● **Work to complete**
Scan the entries below. Report each line where the string "none" occurs.

======== Records for processing

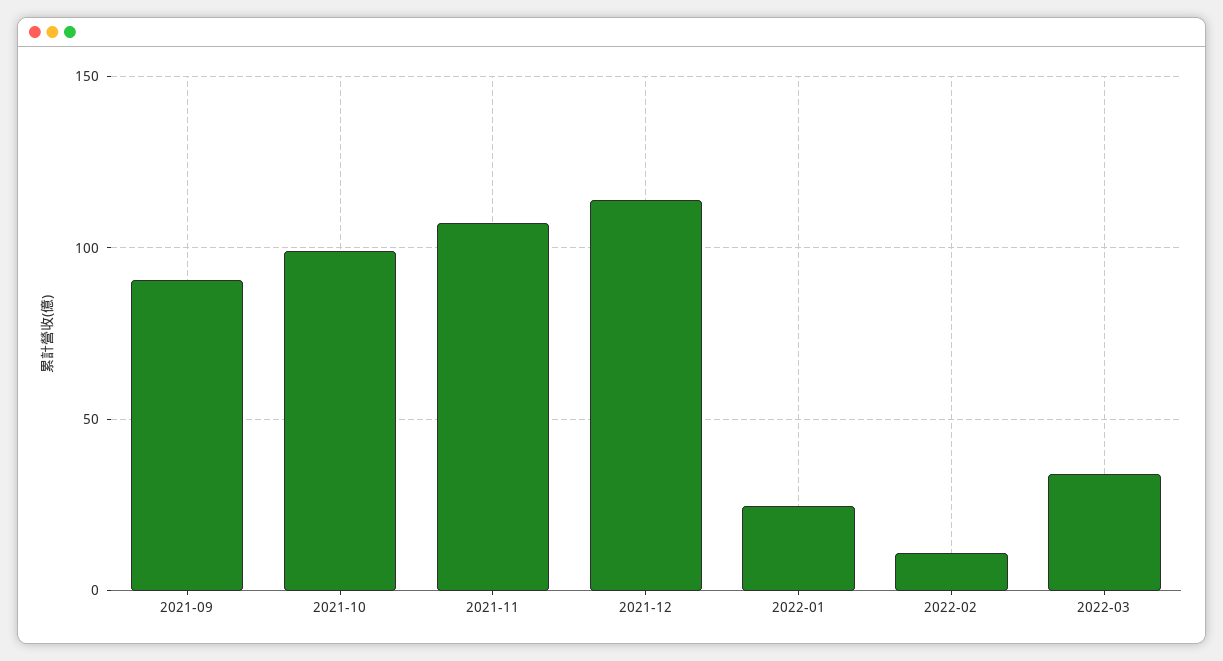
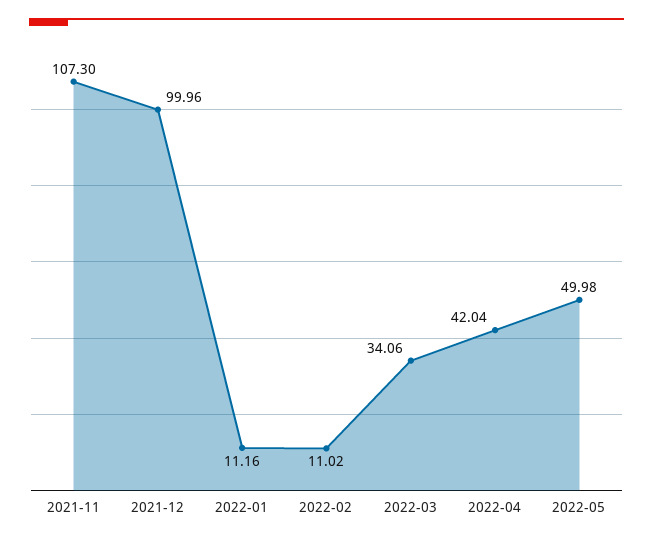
2021-09: 90 -> none
2021-10: 100 -> none
2021-12: 115 -> 99.96
2022-01: 25 -> 11.16
2022-04: none -> 42.04
2022-05: none -> 49.98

================

● **Output of the task**
2021-09: 90 -> none
2021-10: 100 -> none
2022-04: none -> 42.04
2022-05: none -> 49.98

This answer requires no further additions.